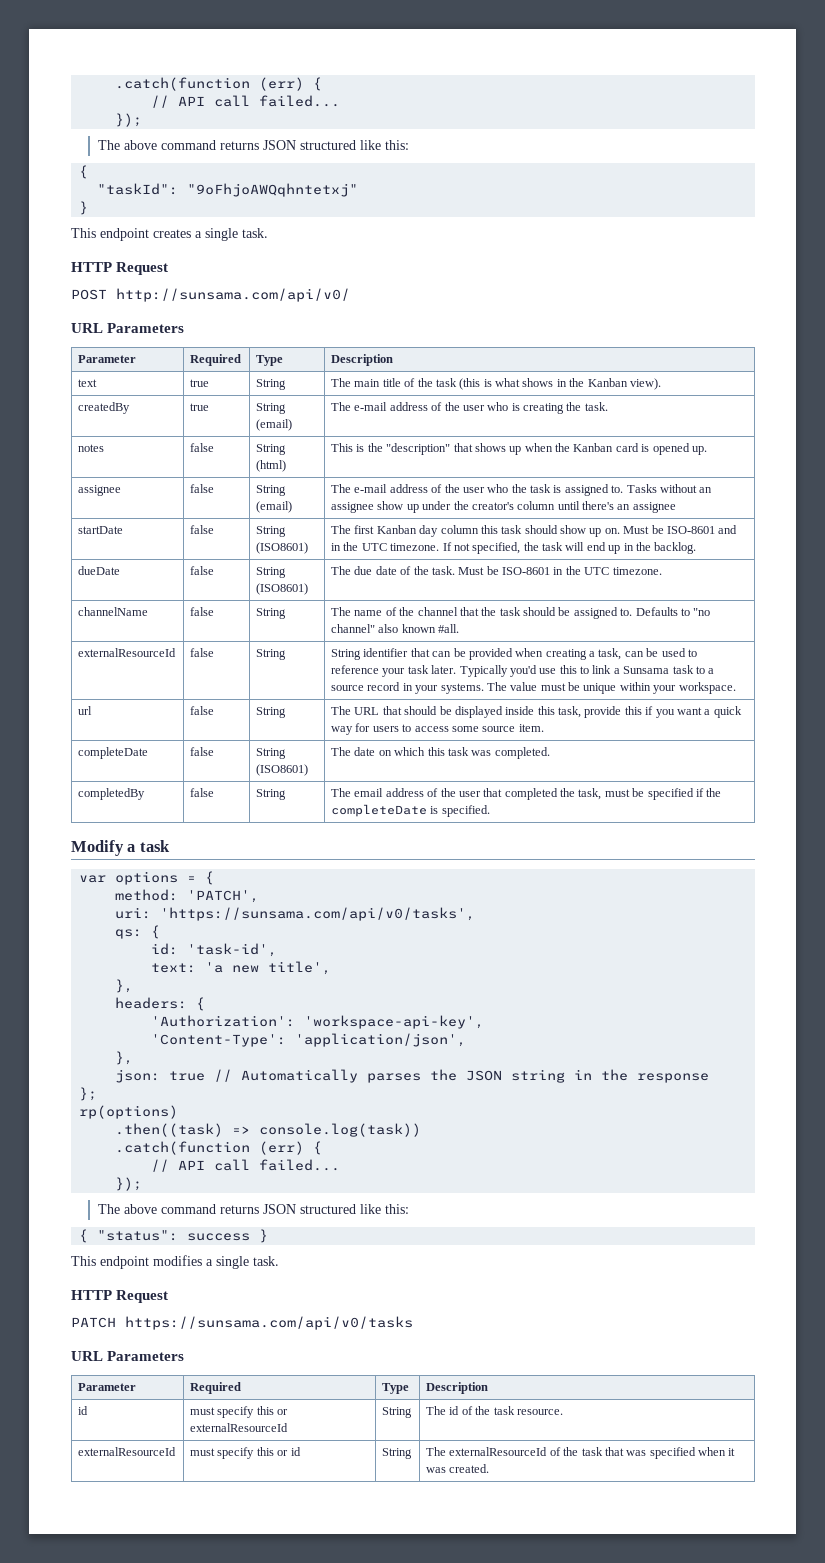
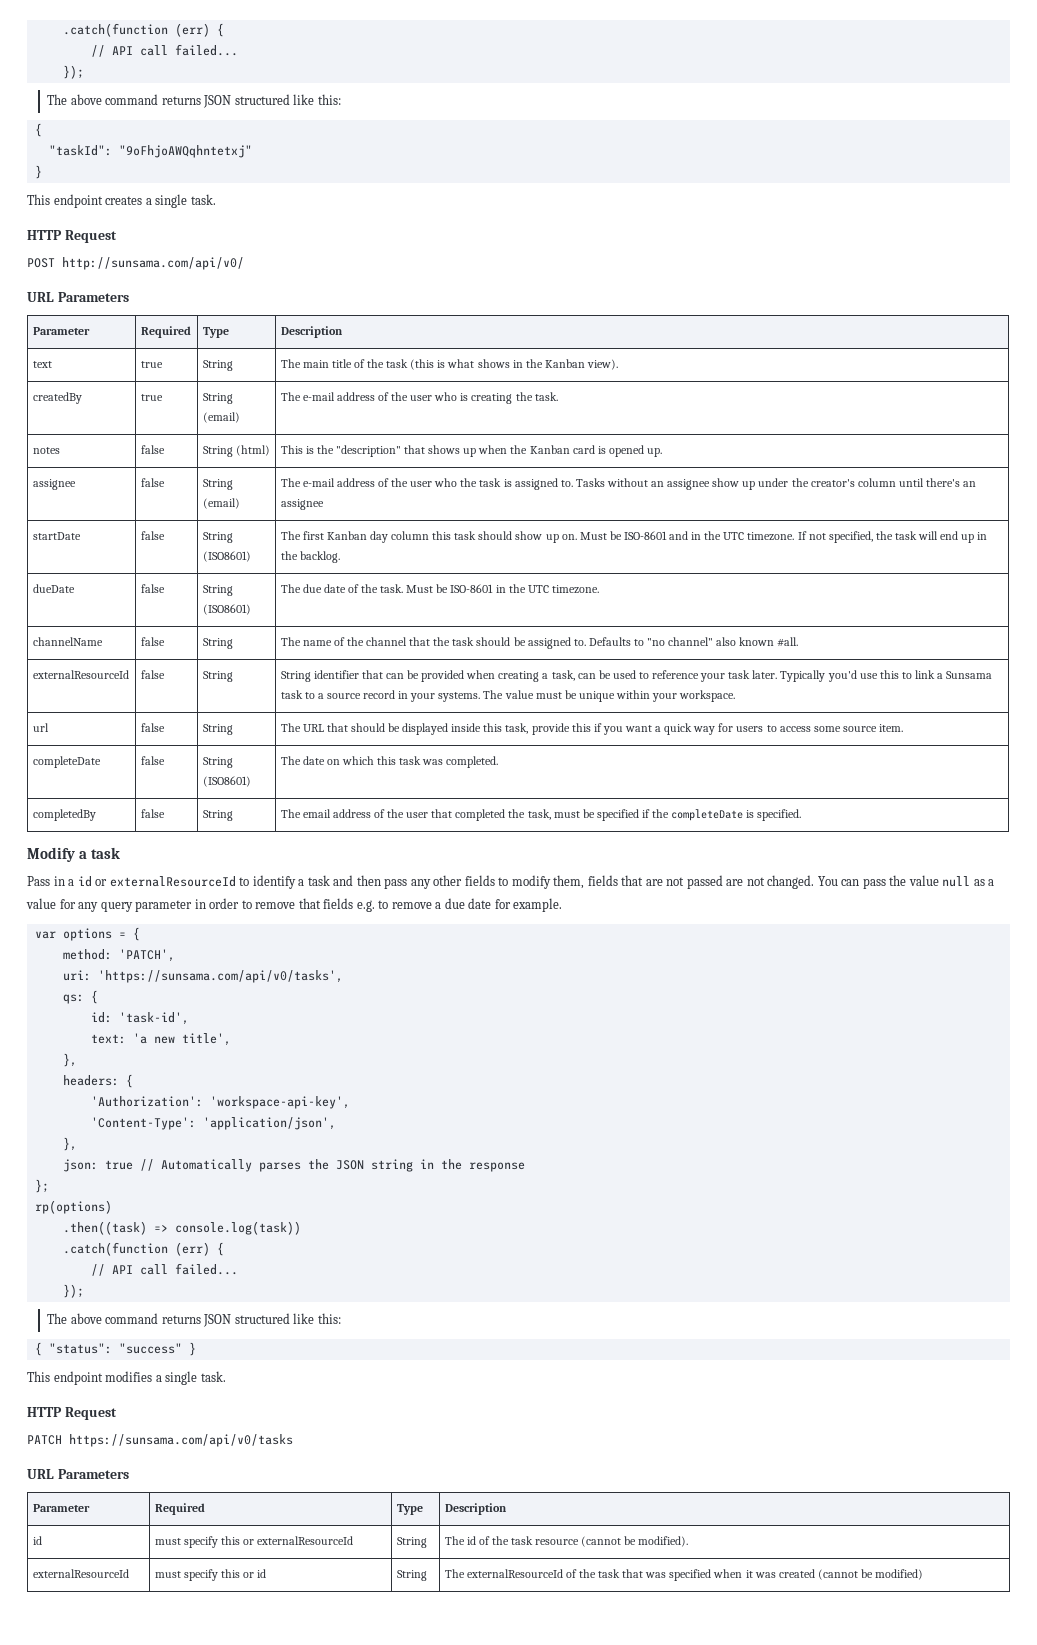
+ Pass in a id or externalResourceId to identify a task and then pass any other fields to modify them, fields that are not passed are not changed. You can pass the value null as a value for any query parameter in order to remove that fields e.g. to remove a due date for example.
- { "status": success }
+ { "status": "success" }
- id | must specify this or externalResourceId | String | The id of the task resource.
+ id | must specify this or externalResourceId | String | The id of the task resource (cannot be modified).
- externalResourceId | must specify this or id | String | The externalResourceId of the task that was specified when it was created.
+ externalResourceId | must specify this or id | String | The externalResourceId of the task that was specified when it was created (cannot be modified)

» Assignment
The preceding listing must be repeated exactly, with all images dropped.

» Output for this exercise
+ Pass in a id or externalResourceId to identify a task and then pass any other fields to modify them, fields that are not passed are not changed. You can pass the value null as a value for any query parameter in order to remove that fields e.g. to remove a due date for example.
- { "status": success }
+ { "status": "success" }
- id | must specify this or externalResourceId | String | The id of the task resource.
+ id | must specify this or externalResourceId | String | The id of the task resource (cannot be modified).
- externalResourceId | must specify this or id | String | The externalResourceId of the task that was specified when it was created.
+ externalResourceId | must specify this or id | String | The externalResourceId of the task that was specified when it was created (cannot be modified)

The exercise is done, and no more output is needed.